Uno studio recente dell’università Bocconi di Milano ha messo sotto la lente i tassi di natalità di 22 Paesi ad alto reddito e ha scoperto che oltre all’Italia, dove si è osservato il crollo maggiore, i cali più consistenti sono avvenuti in Ungheria, Spagna e Portogallo, mentre in nazioni che tradizionalmente possono vantare sistemi di welfare più avanzati la diminuzione delle nascite è stata molto più contenuta oppure non si è registrata affatto.

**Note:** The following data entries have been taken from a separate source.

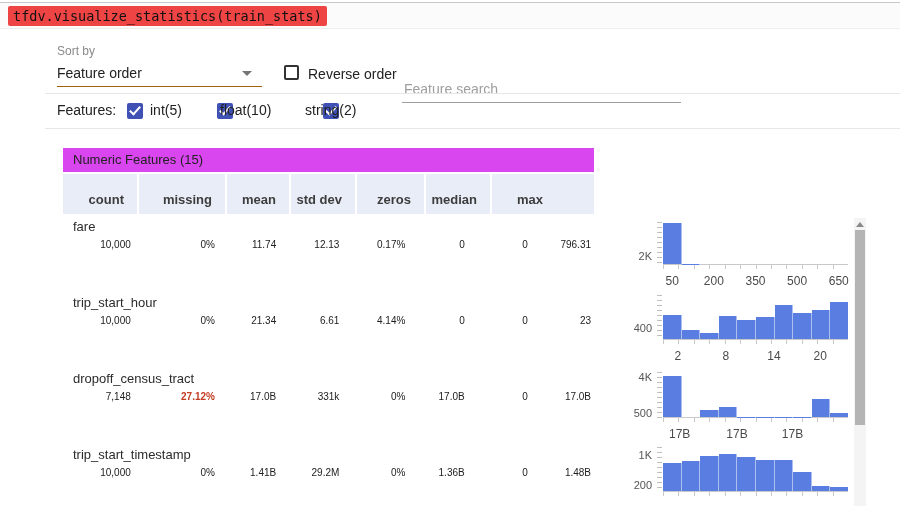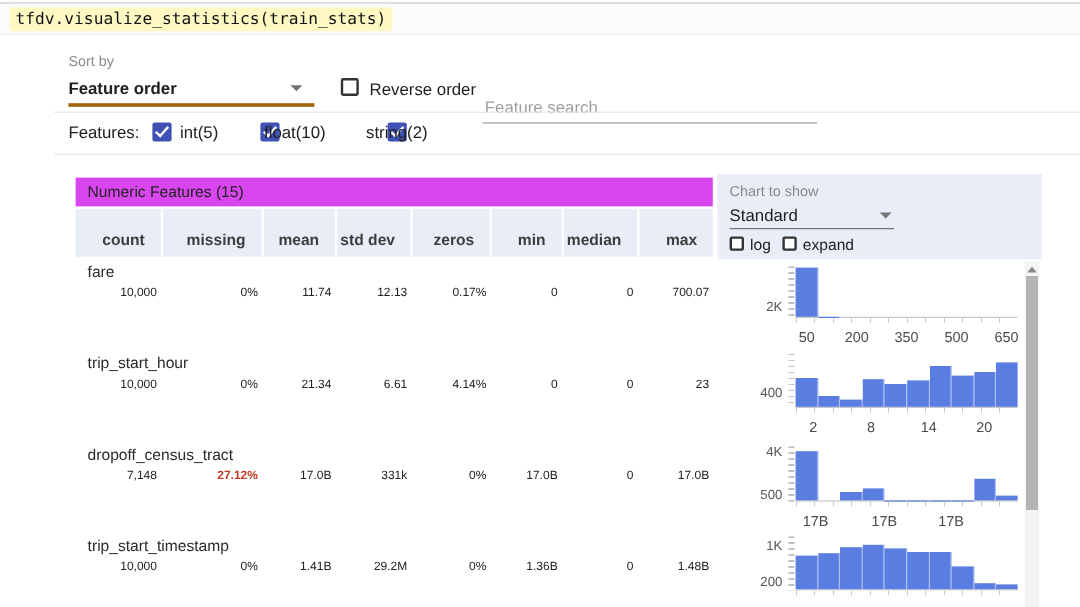--- a/index.html
+++ b/index.html
@@ -11,7 +11,7 @@
   #code-bar{left:0;top:2px;right:0;height:25px;background:#fbfbfb;
             border-top:1px solid #c9c9c9;border-bottom:1px solid #eee;line-height:25px;}
   #code-bar code{font-family:"DejaVu Sans Mono",monospace;font-size:13.5px;color:#111;
-                 background:#fef9c3;padding:2px 5px;border-radius:2px;margin-left:8px;}
+                 background:#ef4444;padding:2px 5px;border-radius:2px;margin-left:8px;}
 
   
   .small-label{font-size:12px;color:#8a8a8a;}

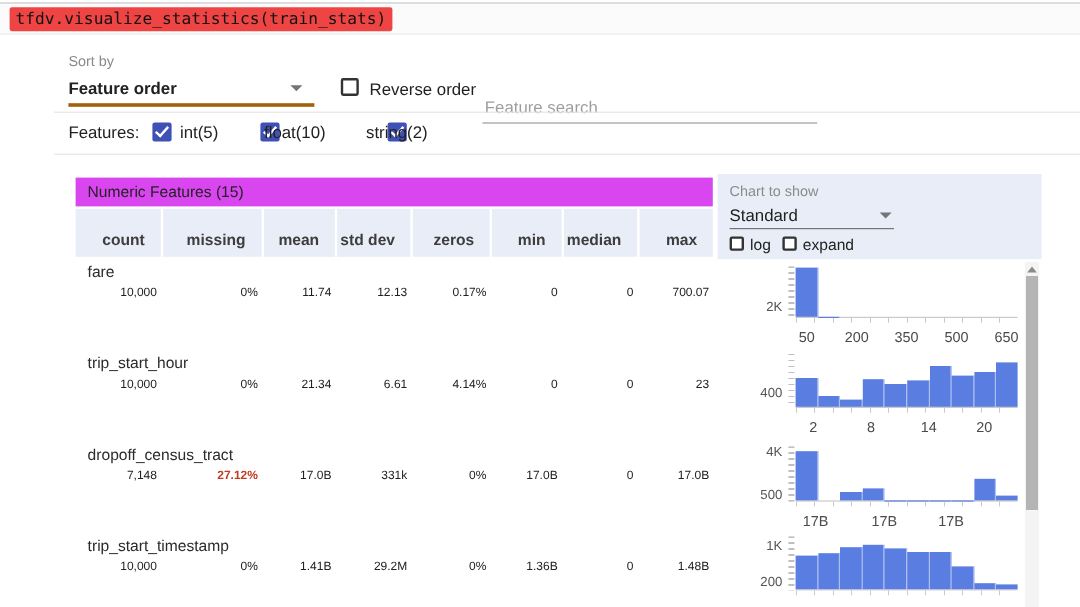--- a/index.html
+++ b/index.html
@@ -16,7 +16,7 @@
   
   .small-label{font-size:12px;color:#8a8a8a;}
   .ctl-text{font-size:14px;color:#212121;}
-  .select-box{border-bottom:3px solid #a16207;height:24px;line-height:22px;font-weight:bold;}
+  .select-box{border-bottom:1px solid #a16207;height:24px;line-height:22px;}
   .caret{width:0;height:0;border-left:5px solid transparent;border-right:5px solid transparent;
          border-top:5px solid #757575;position:absolute;}
   .underline-input{border:none;outline:none;border-bottom:1px solid #9e9e9e;background:transparent;

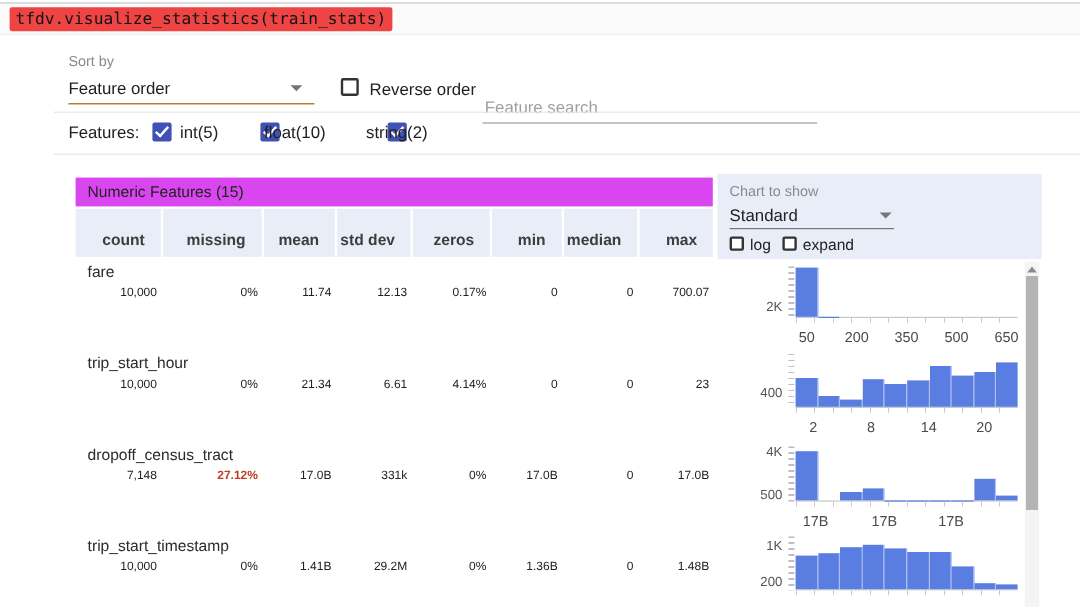--- a/index.html
+++ b/index.html
@@ -182,17 +182,6 @@
   </div>
 
   
-  <div class="abs" id="chart-controls">
-    <div class="abs small-label" id="chart-to-show-label">Chart to show</div>
-    <div class="abs" id="chart-select">
-      <span>Standard</span>
-      <span class="caret"></span>
-    </div>
-    <span class="abs cb cb-off sm" style="left:10px;top:52px;"></span>
-    <span class="abs cbrow-label" style="left:24px;top:51px;">log</span>
-    <span class="abs cb cb-off sm" style="left:54px;top:52px;"></span>
-    <span class="abs cbrow-label" style="left:68px;top:51px;">expand</span>
-  </div>
 
   
   <div class="chart" style="top:222px;height:43px;">

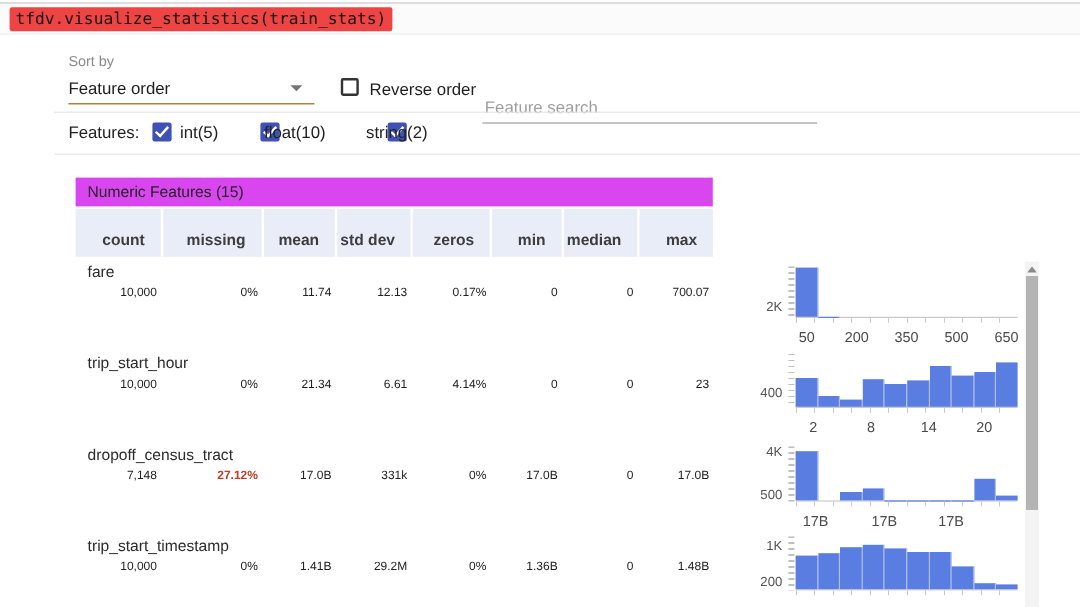--- a/index.html
+++ b/index.html
@@ -119,7 +119,6 @@
       <div class="hcell c2">mean</div>
       <div class="hcell c3">std dev</div>
       <div class="hcell c4">zeros</div>
-      <div class="hcell c5">min</div>
       <div class="hcell c6">median</div>
       <div class="hcell c7">max</div>
     </div>

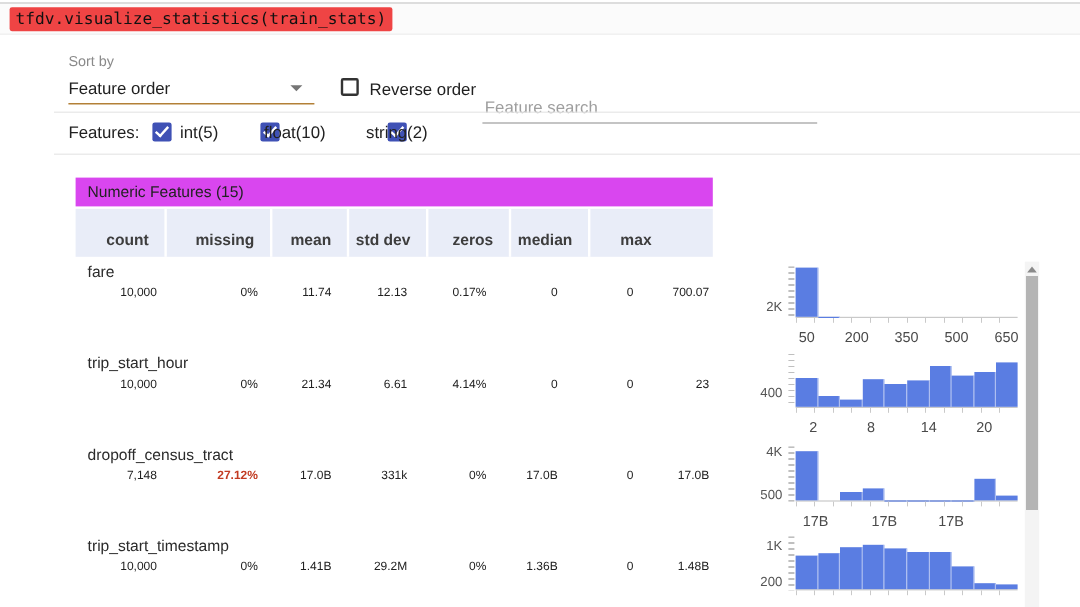--- a/index.html
+++ b/index.html
@@ -133,7 +133,7 @@
         <div class="vcell c4">0.17%</div>
         <div class="vcell c5">0</div>
         <div class="vcell c6">0</div>
-        <div class="vcell c7">700.07</div>
+        <div class="vcell c7">796.31</div>
       </div>
     </div>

Oltre ciò, è interessante notare che, nel mondo, i paesi in via di sviluppo sono quelli con una natalità maggiore. Considerando che l’India ha una popolazione di quasi 1,4 miliardi di abitanti, è al primo posto. Di ogni 1.000 bambini nati, il paese dell’Asia meridionale ne contabilizza circa 172.

Anche la Nigeria corre veloce nella crescita demografica: il numero delle nascite vede il Paese africano mettere in conto la nascita di circa 57 neonati a minuto.

Le differenze di natalità mostrano velocità, culture, stimoli, capacità di investimento e crescita diverse. L’Europa pare un continente vecchissimo, capace solo di guardare alle proprie spalle, vivendo di ricordi e fasti antichi. Non sogna, non costruisce e non cresce: l’Europa ha già perso. Se non si sceglie di cambiare, di guardare alla crisi del gas con occhi nuovi e nuove capacità di investimento, non ci sarà nessun futuro a cui pensare.

E l’Italia? Il nostro è un paese così vecchio che è indispensabile lasciare spazio alle nuove generazioni, all’innovazione, al domani. Il fenomeno delle culle vuote provoca forti squilibri demografici, con ripercussioni devastanti sia a livello economico che sociale, perché una parte sempre maggiore della popolazione tende a non produrre e ad assorbire maggiori risorse.

Se cala la popolazione che lavora, si riduce il PIL. Meno persone lavorano, meno tasse vengono pagate all’erario, ciò si traduce in meno risorse per rifinanziare il sistema di welfare e per adottare investimenti qualitativi per le nuove generazioni. Un paese che invecchia è un paese senza risorse e senza forze, un paese che non ha la possibilità di aiutare adeguatamente le fasce più deboli della popolazione, che non ha le risorse finanziare per investire nel futuro dei giovani, in poche parole è un paese senza futuro. 

Diamo ai giovani il domani: è l’unico modo per tornare a respirare.